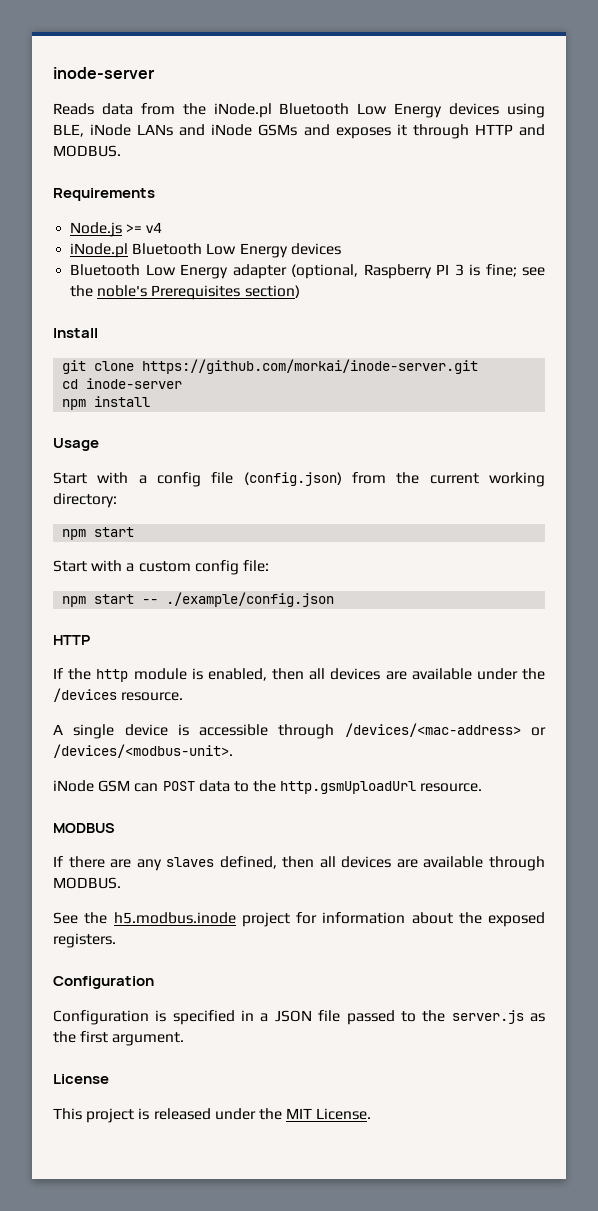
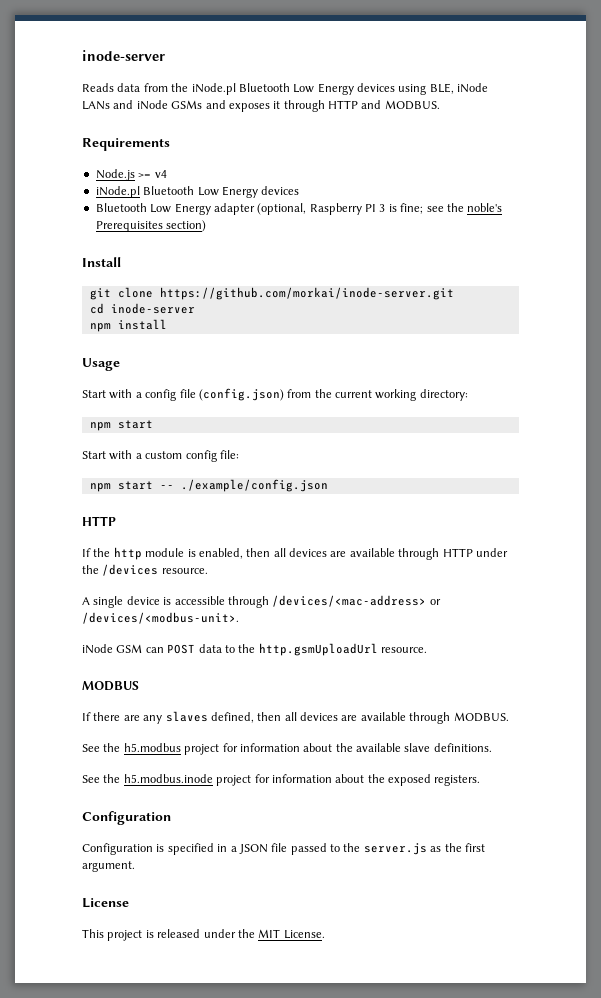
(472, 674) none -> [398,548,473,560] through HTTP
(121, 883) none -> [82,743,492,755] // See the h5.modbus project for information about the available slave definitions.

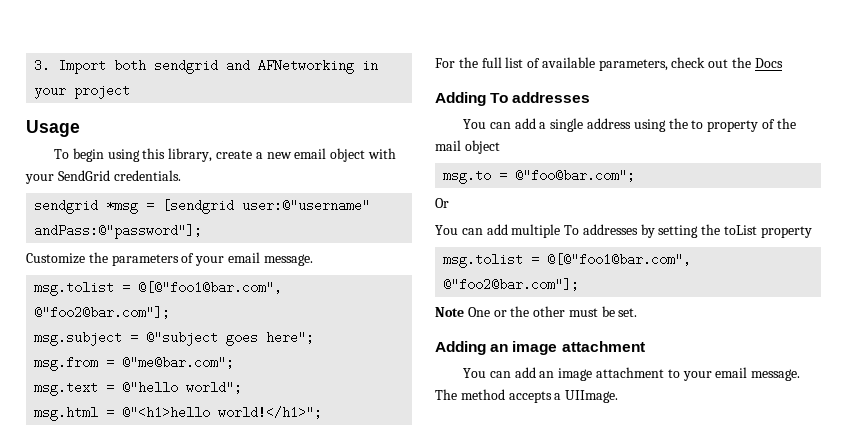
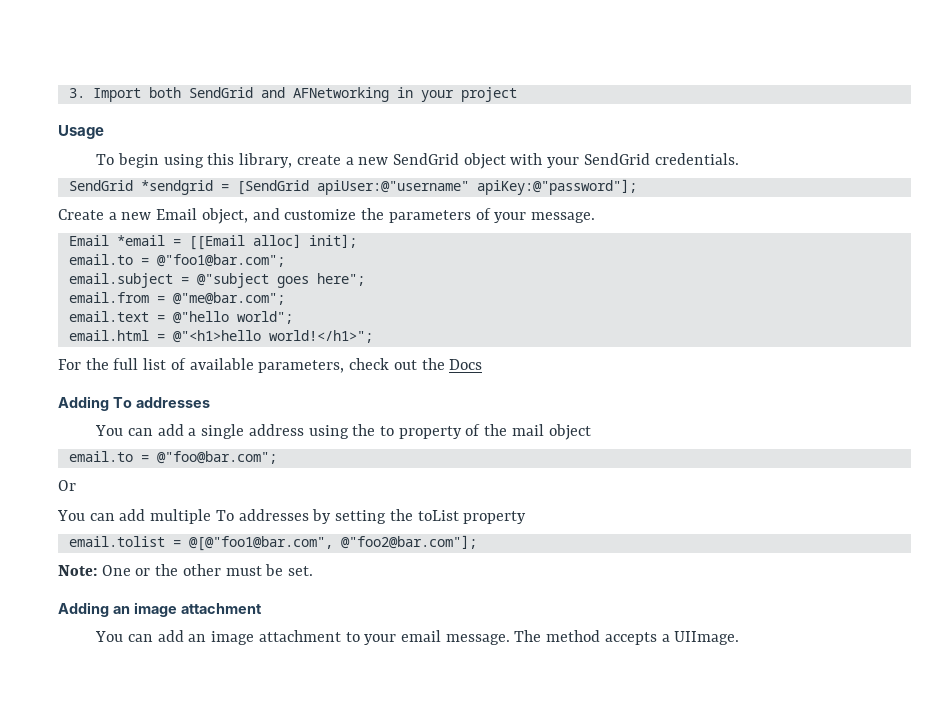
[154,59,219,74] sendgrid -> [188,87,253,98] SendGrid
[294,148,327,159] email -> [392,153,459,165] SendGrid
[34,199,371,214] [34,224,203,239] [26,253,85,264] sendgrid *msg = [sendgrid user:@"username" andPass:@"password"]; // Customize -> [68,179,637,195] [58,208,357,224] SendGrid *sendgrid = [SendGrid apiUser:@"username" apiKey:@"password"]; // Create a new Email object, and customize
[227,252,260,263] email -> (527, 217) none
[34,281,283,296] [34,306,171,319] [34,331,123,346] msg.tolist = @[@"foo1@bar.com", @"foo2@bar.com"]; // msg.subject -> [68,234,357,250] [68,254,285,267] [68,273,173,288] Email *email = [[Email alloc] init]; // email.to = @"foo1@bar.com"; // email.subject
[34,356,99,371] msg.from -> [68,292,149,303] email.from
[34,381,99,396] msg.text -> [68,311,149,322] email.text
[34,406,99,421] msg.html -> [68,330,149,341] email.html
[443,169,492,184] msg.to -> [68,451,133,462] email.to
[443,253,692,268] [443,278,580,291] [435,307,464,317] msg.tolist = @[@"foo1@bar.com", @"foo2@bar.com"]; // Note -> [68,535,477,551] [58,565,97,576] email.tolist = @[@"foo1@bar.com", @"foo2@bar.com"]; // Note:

**The task:** Among the lines of the preceding data, which ones hold the word "none"? List them.

**Answer space:**
(472, 674) none -> [398,548,473,560] through HTTP
(121, 883) none -> [82,743,492,755] // See the h5.modbus project for information about the available slave definitions.
[227,252,260,263] email -> (527, 217) none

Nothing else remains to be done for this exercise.